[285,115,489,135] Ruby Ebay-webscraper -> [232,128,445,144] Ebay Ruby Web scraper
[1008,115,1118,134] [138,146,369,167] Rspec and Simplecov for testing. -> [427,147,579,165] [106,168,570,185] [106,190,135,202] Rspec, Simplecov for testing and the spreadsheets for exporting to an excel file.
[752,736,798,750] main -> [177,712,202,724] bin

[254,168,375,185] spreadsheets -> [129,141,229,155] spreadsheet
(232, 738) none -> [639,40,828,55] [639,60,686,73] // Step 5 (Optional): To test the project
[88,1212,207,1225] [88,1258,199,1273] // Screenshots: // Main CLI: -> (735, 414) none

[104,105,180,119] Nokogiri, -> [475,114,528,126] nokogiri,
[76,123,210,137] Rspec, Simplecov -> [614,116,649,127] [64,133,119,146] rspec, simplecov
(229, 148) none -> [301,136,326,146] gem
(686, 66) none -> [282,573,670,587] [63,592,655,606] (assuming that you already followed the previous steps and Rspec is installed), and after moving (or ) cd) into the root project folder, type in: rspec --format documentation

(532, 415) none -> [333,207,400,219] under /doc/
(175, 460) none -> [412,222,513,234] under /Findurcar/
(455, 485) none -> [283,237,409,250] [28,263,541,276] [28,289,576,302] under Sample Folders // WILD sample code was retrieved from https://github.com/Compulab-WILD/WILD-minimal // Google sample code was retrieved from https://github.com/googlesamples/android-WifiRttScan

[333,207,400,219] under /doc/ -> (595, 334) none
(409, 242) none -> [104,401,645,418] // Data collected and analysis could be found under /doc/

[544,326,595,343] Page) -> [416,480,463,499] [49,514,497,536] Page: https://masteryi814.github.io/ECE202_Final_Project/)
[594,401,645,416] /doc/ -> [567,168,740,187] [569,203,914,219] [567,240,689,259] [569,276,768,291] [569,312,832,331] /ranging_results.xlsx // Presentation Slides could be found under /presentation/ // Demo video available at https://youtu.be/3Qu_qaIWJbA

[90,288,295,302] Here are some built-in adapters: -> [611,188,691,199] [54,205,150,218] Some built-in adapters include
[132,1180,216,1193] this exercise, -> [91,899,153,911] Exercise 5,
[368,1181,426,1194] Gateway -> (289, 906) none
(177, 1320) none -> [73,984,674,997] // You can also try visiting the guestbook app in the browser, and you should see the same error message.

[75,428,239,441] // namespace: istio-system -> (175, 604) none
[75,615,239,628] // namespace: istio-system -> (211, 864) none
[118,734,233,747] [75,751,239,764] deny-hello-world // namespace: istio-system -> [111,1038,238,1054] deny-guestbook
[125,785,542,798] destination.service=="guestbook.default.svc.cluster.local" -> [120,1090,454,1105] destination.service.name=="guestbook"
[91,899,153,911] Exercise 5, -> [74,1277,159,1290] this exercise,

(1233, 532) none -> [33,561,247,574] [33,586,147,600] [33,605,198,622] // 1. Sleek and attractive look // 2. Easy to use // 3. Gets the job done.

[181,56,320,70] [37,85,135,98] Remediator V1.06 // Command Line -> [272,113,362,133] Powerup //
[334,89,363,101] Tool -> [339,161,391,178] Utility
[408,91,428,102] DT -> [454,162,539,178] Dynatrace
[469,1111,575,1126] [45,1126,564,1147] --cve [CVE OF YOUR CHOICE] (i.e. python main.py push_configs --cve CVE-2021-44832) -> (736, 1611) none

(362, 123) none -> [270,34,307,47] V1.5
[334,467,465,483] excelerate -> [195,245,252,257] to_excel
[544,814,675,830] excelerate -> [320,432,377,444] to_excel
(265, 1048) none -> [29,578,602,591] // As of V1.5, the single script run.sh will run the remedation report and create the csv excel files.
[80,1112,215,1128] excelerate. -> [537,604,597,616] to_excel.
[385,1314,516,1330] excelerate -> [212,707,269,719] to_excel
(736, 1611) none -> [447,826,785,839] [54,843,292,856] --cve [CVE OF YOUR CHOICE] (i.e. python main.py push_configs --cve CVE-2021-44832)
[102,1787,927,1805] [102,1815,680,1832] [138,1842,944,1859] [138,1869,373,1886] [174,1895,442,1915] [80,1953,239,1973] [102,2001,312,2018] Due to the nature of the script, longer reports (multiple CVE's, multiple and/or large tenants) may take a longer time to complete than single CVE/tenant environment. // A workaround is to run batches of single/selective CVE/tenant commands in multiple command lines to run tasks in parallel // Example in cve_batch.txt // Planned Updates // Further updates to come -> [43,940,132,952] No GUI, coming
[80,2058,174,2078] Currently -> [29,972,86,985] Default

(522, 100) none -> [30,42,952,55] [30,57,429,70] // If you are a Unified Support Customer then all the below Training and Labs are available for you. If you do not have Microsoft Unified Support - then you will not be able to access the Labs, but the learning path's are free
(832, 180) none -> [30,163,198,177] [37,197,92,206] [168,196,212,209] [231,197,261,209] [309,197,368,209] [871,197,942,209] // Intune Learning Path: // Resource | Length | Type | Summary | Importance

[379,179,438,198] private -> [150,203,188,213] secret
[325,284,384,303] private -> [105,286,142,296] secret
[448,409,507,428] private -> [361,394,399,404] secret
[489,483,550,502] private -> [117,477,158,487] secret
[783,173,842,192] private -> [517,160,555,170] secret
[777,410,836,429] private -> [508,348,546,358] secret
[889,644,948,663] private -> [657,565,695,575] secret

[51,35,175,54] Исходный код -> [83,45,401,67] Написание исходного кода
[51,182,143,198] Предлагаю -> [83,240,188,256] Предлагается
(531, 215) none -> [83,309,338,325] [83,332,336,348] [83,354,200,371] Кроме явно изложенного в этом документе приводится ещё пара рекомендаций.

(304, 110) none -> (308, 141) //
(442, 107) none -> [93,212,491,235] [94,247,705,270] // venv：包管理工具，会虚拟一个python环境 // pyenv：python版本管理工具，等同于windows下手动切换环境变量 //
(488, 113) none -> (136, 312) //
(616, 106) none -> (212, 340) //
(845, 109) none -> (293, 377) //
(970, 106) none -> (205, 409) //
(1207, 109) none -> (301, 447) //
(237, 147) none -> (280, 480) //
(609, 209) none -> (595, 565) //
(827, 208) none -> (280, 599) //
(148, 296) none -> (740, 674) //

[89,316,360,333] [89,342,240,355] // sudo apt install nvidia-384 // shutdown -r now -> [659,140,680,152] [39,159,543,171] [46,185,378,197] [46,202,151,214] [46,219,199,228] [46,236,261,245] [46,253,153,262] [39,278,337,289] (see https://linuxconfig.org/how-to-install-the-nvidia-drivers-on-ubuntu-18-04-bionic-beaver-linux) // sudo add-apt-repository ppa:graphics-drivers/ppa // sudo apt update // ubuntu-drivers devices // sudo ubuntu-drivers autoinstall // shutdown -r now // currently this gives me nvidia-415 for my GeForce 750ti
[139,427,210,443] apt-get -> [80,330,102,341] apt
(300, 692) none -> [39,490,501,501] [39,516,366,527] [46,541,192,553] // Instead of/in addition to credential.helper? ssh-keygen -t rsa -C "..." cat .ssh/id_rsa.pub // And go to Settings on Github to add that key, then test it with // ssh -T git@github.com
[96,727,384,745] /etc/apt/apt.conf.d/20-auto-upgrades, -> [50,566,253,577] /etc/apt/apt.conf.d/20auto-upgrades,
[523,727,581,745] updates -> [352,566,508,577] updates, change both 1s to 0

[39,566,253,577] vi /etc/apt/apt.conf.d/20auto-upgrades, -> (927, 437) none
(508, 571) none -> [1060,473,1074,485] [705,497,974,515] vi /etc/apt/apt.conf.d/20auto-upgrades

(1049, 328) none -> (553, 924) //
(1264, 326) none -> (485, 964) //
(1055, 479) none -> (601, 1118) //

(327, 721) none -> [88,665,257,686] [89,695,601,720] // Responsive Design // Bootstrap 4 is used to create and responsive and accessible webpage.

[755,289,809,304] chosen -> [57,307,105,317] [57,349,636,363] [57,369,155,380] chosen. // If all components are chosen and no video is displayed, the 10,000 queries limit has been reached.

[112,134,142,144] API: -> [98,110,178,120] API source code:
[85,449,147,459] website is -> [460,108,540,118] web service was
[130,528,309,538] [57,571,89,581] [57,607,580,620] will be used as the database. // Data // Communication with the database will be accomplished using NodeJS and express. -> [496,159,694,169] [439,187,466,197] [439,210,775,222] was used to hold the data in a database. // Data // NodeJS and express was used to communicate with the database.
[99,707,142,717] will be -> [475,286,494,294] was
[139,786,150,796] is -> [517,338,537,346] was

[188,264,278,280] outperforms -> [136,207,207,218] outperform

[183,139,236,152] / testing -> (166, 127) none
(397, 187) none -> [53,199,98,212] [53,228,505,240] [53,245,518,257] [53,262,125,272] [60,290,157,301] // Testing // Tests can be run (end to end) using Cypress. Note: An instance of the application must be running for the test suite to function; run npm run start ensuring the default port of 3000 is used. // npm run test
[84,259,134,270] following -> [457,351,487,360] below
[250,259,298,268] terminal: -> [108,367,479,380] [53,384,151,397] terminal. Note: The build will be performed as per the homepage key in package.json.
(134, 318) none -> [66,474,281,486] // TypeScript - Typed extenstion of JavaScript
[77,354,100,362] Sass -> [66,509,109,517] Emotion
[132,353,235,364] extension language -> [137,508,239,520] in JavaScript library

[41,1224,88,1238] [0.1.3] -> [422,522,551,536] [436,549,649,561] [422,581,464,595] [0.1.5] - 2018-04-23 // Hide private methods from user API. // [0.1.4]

§ **PROBLEM DETAILS**:
Reproduce verbatim the lines above, from the line with "[90,288,295,302] Here are" through the line with "[368,1181,426,1194] Gateway ->".

§ **EXERCISE RESULT**:
[90,288,295,302] Here are some built-in adapters: -> [611,188,691,199] [54,205,150,218] Some built-in adapters include
[132,1180,216,1193] this exercise, -> [91,899,153,911] Exercise 5,
[368,1181,426,1194] Gateway -> (289, 906) none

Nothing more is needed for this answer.